Summer Vacation...2013
I've got a list...it's long. I'll never get it all done but I want to try. Summer is moving fast and here it is August already and my personal list of projects have been sitting, waiting from me to arrive and rescue them. In rescuing them, I'll be rescuing myself. I'm pretty much always last on my list. I've been thinking lately that I want to move me up to the top of that list, at least for the rest of the summer...So until Labor Day I'll be pretty much working on what I love doing in the summer...which is so much more than my computer. The top photo might give you a hint that relaxing and enjoying life's little treats might be in my very near future...hmm, maybe not so many more brownies but certainly a bit of lace and soft prettiness.
I will spend more time taking photo's outside for myself...my love of photography has always been in Nature and so I'll get back to doing more of that..I also plan to really work hard learning some new skills in my classes this summer. Still life has become a new love of mine..who knew? The other thing I'm going to do and this is just so exciting...is I'm starting this month, hopefully tomorrow, to shot in raw. I must say I'm bit intimated by that process but I think it's time for me to give it an honest try. It's time to step out of the box and know that I am capable of at least trying..maybe it will move my photography up a notch. Let's hope so. I have learned over my many years...nothing is etched in stone and no decision has to be final. Of course I'd love to find a few photo Buddies to go shooting with...I'm pretty sure I've got that one covered.

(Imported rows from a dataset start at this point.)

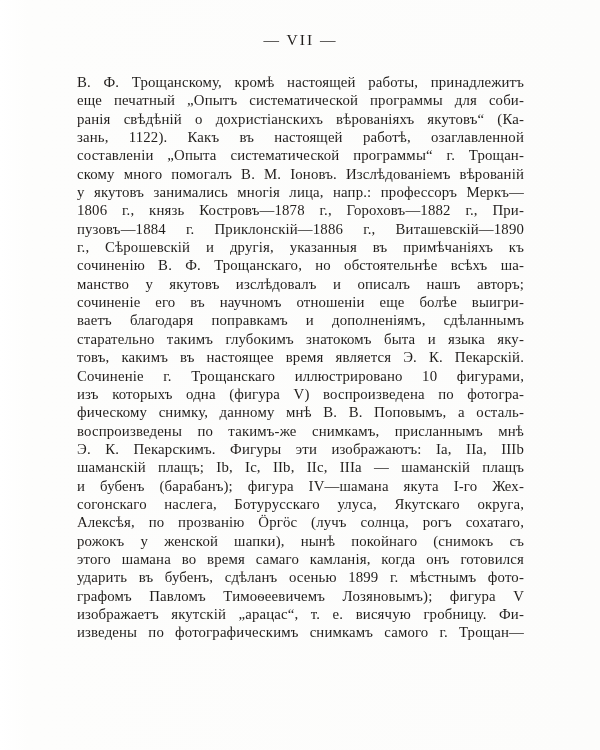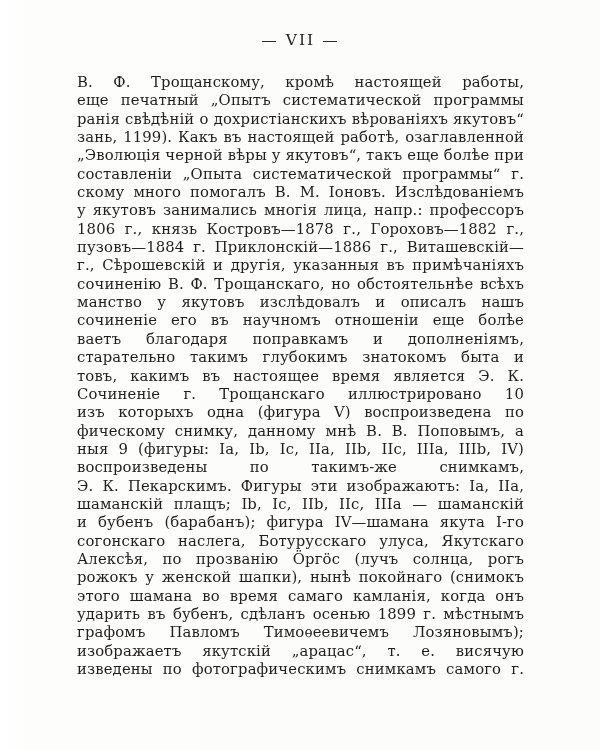"— VII —" .page { font-family: none -> Liberation Serif, serif }
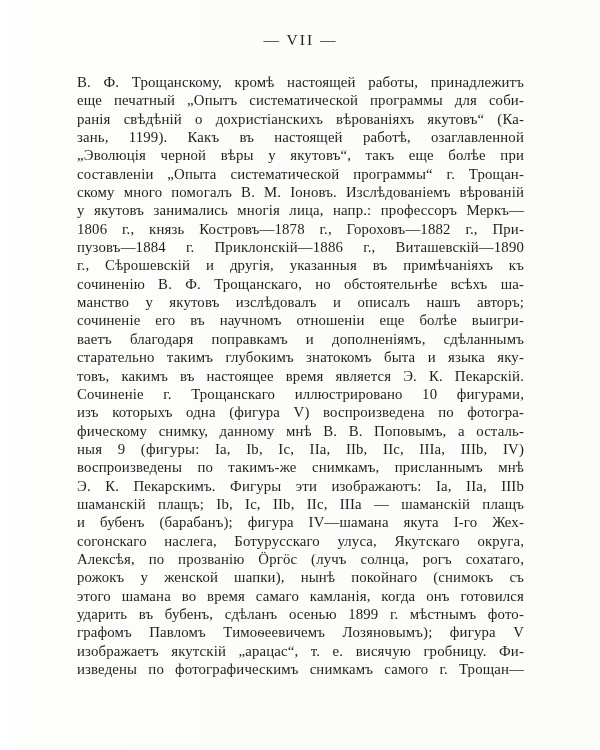"зань, 1199). Какъ въ настоящей" div.line { text: 1199 -> 1122 }
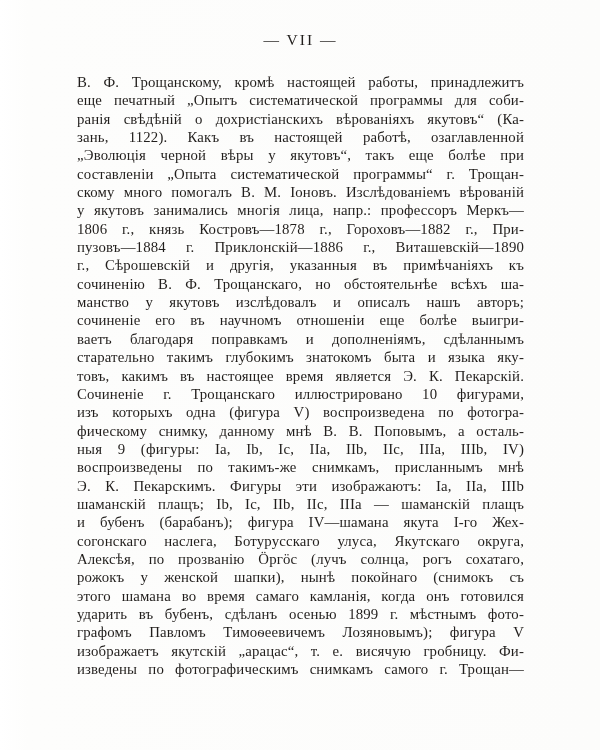"„Эволюція черной вѣры у якутовъ“," div.line { html: <div>„Эволюція черной вѣры у якутовъ“, такъ еще болѣе при</div> -> none }
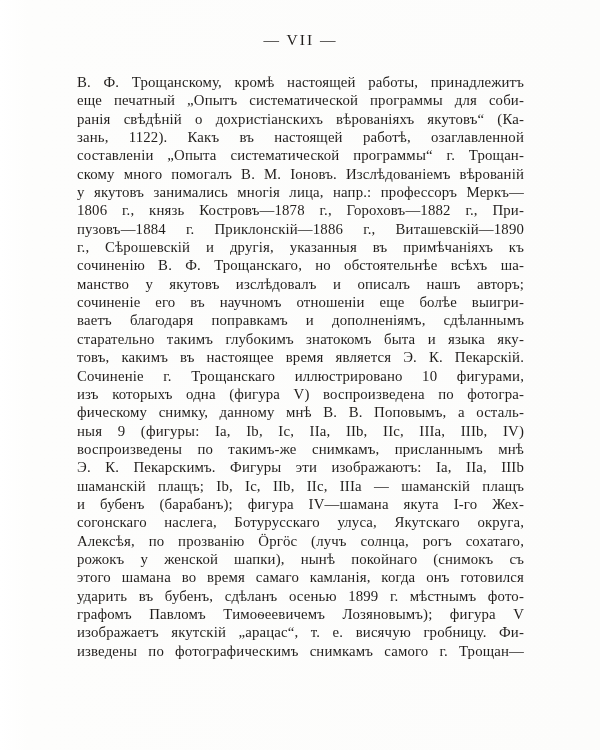"ныя 9 (фигуры: Ia, Ib," div.line { html: <div>ныя 9 (фигуры: Ia, Ib, Ic, IIa, IIb, IIc, IIIa, IIIb, IV)</div> -> none }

They say laughter is good for the soul and the heart. I have several people in my life that just make me laugh whenever I am with them. I will surround myself with people that bring joy and laughter to me daily. Life is full of bad news, pain, and sometimes sickness. There are things we can't get away from but I think if we try, each day, to find something to smile about and give thanks for all the good we do have, our lives can be full and so can our hearts...Let's call it Heart Therapy and no lessons necessary. Maybe just really good thoughts.
To be amongst long standing, trustworthy friends is a gift. I have been so fortunate in my friendships. I have many longstanding, wonderful Girlfriends that I could not have lived without. I never had a sister and when I was young I used to feel bad about that but not anymore. I have "hand picked" the ones that I would call sister and we are closer than most sisters I know.. This summer I will spend more time with them, doing all the things that crazy girlfriends do together..Dina, is one of my longest standing Girlfriends and was the Maid of Honor at my wedding...we have been walking our path together for 50 years...it is such an easy relationship now...her and I do go out every Friday for breakfast and then "thrift store" shopping...so much fun...but I need to tend the garden of my other friends...being busy is not an excuse this summer...mark the calendar and go...and by the way, this wonderful journey that I am on here on the computer has given me such lovely friends also...some I have met and some I have talked to and some I just see in my streams but they all are woven into my life now and I value each one...and those friends are not all girls...Let's hear it for the men in our circle of Friendship.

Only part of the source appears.